• Extracted information
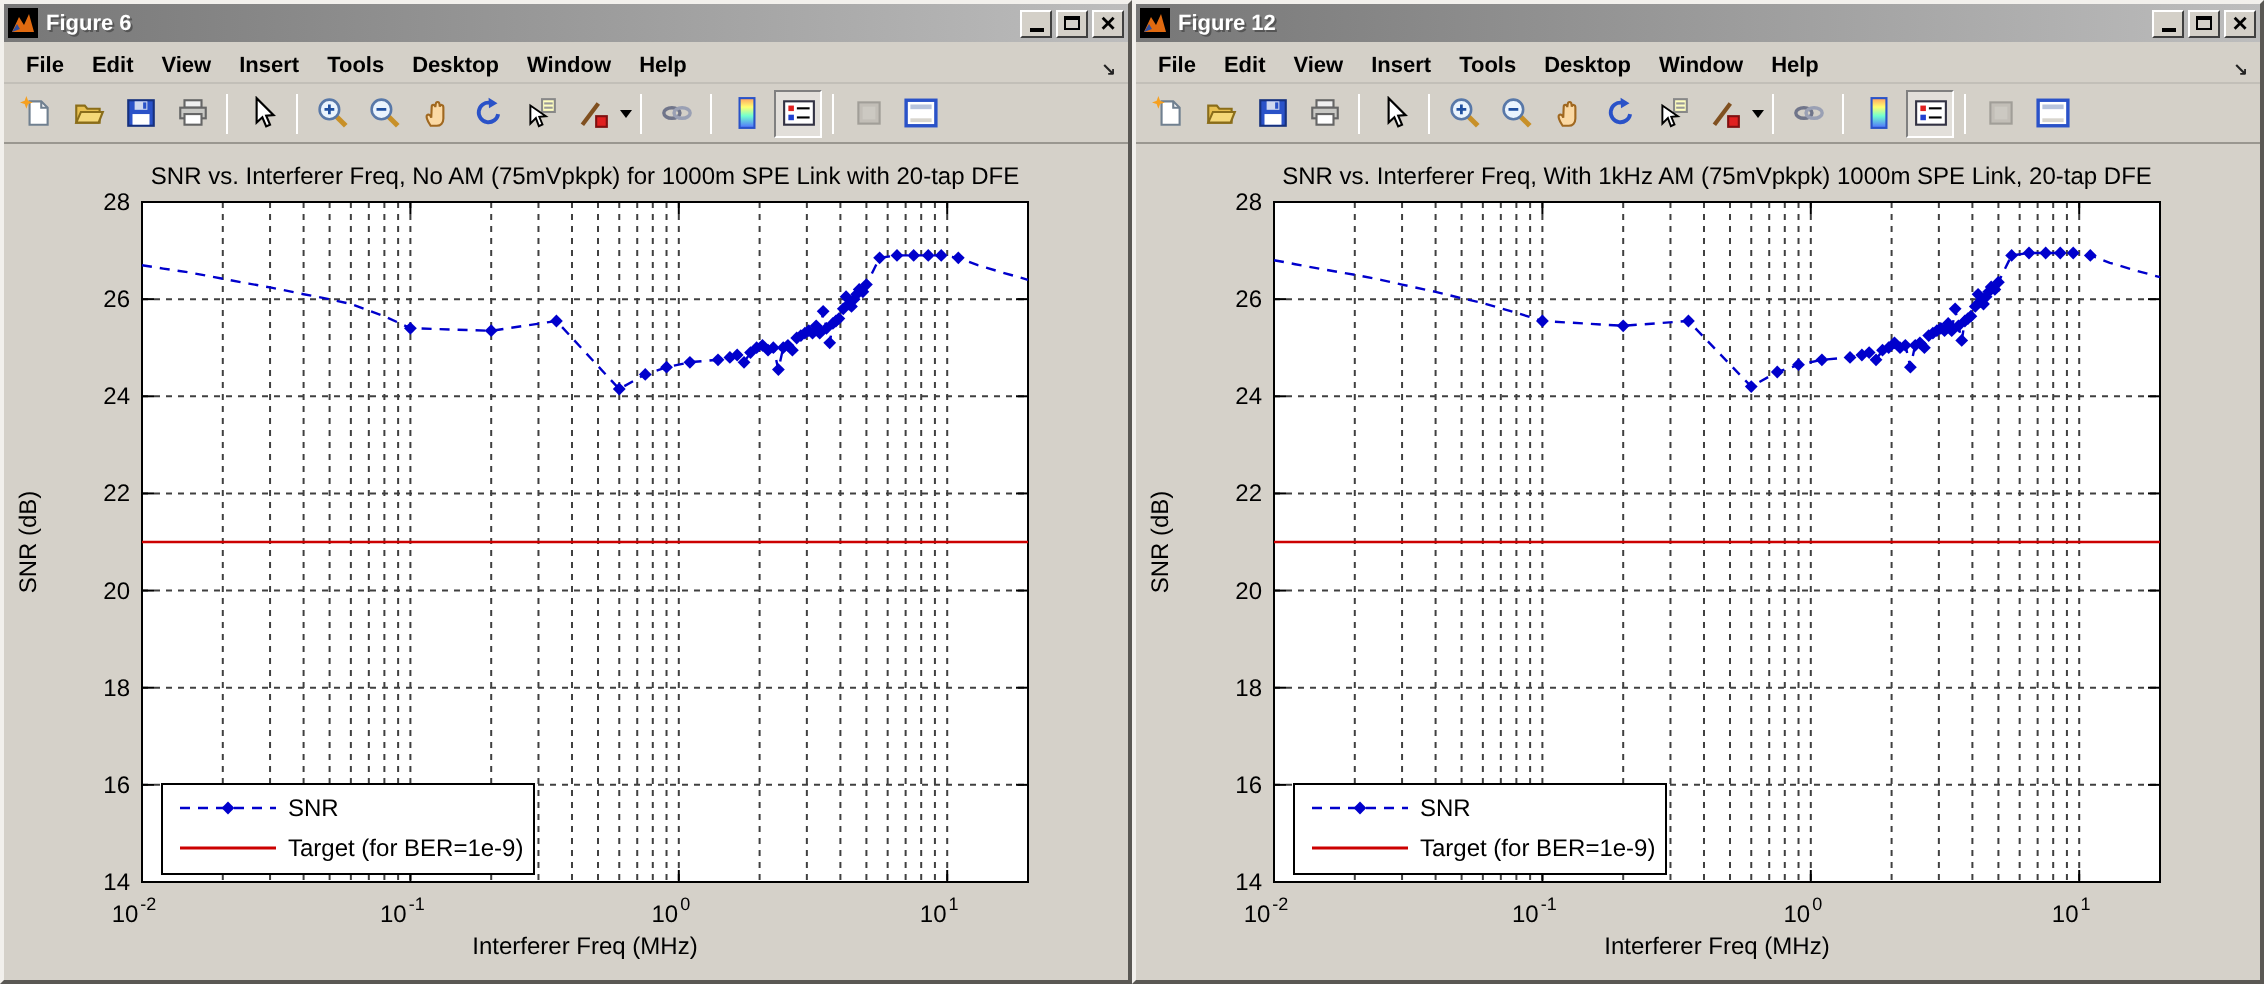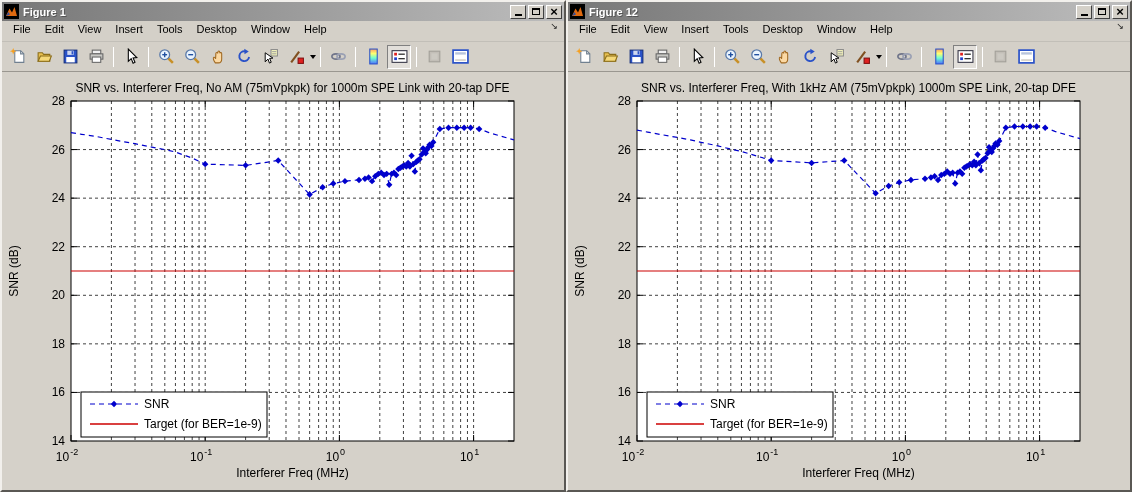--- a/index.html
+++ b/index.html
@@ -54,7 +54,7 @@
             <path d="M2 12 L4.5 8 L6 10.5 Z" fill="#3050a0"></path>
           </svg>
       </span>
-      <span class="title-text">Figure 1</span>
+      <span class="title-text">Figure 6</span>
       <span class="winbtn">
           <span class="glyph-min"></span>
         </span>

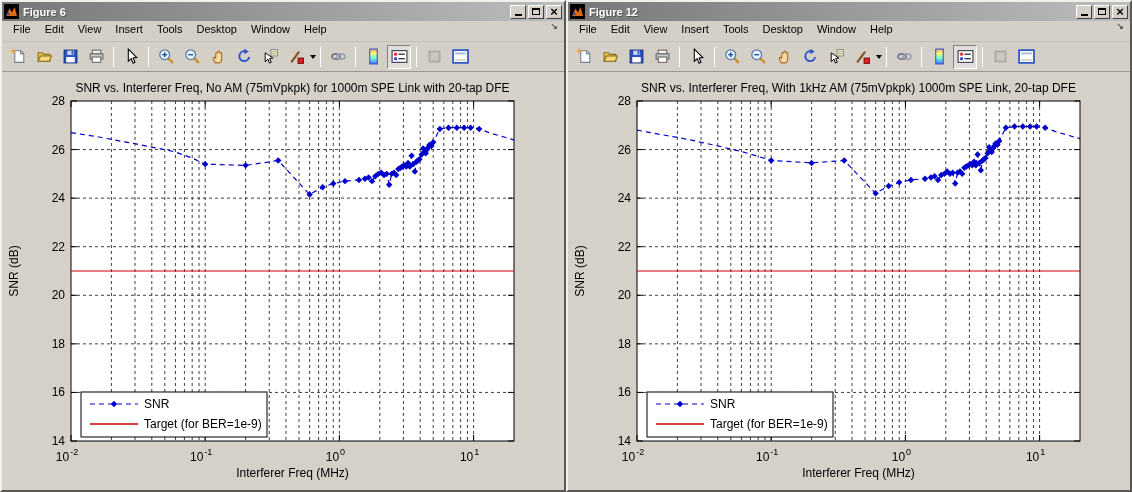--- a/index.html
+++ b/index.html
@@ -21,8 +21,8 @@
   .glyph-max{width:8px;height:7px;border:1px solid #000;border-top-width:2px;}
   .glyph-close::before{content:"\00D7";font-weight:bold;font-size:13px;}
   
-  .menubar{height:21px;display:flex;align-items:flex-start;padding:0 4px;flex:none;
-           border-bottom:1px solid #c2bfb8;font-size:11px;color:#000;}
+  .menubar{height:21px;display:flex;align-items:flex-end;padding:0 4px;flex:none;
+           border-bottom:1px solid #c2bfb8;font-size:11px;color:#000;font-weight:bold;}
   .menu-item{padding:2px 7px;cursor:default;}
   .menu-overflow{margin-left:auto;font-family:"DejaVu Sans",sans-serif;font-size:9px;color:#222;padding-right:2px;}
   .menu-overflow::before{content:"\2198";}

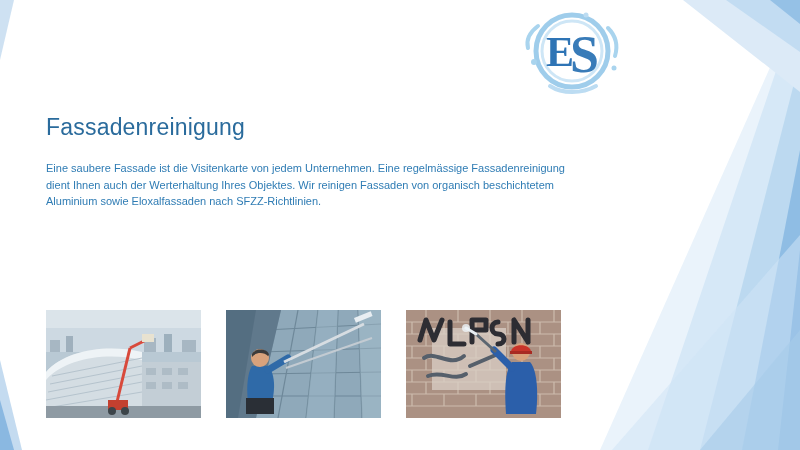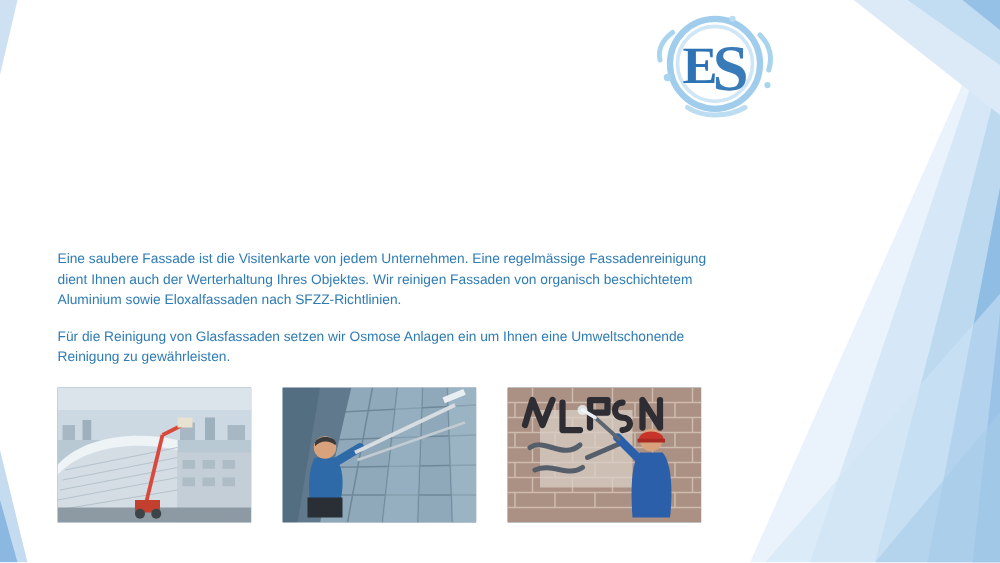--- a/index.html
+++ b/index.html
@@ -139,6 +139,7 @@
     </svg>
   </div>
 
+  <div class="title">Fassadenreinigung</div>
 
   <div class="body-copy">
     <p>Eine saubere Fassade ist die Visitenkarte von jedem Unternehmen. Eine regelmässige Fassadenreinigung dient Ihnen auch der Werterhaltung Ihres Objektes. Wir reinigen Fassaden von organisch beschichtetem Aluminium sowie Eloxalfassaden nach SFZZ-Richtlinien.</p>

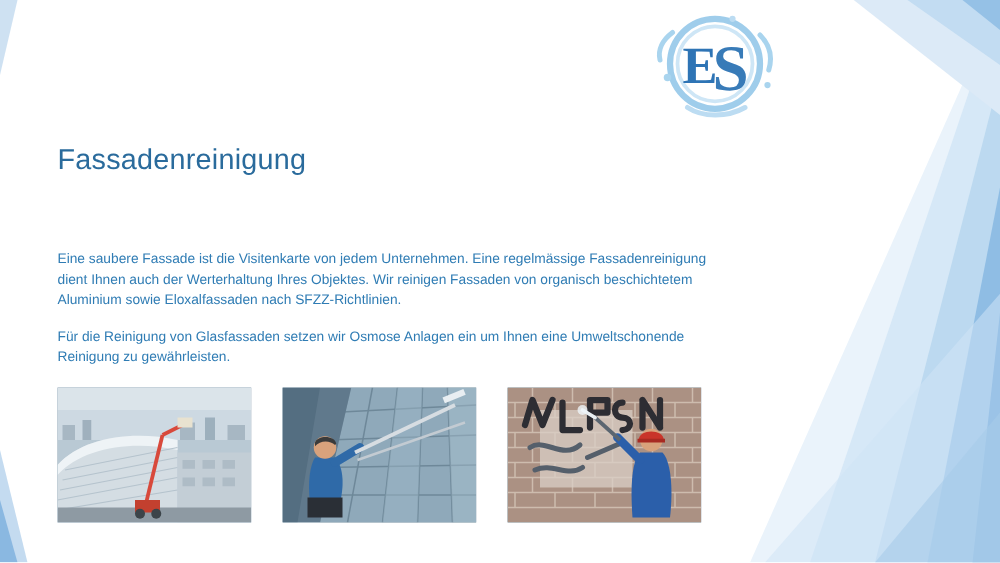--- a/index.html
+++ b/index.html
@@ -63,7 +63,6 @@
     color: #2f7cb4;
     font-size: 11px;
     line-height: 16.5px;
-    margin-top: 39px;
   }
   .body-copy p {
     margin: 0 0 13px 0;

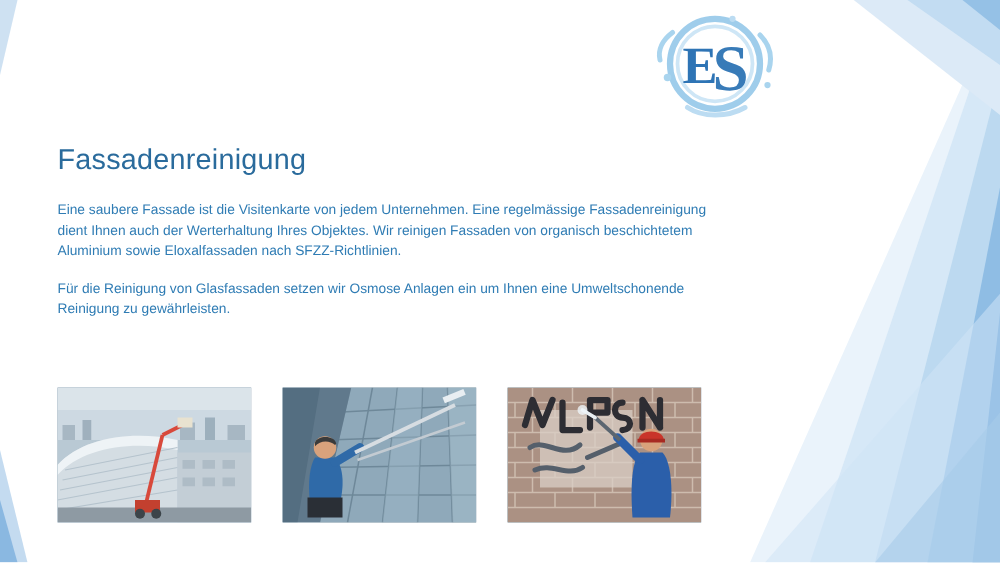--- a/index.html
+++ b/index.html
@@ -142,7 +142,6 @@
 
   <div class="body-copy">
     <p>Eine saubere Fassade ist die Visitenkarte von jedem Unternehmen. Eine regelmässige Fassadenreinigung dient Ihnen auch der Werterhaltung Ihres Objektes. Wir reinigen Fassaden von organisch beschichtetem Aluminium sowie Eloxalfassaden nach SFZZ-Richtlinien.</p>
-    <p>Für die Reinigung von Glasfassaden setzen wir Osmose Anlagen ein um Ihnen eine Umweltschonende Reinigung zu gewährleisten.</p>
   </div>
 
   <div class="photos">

• Instructions to follow
Review the entries above and return every line where "weight" appears.

• Finished exercise
   .glyph-close::before{content:"\00D7";font-weight:bold;font-size:13px;}
+           border-bottom:1px solid #c2bfb8;font-size:11px;color:#000;font-weight:bold;}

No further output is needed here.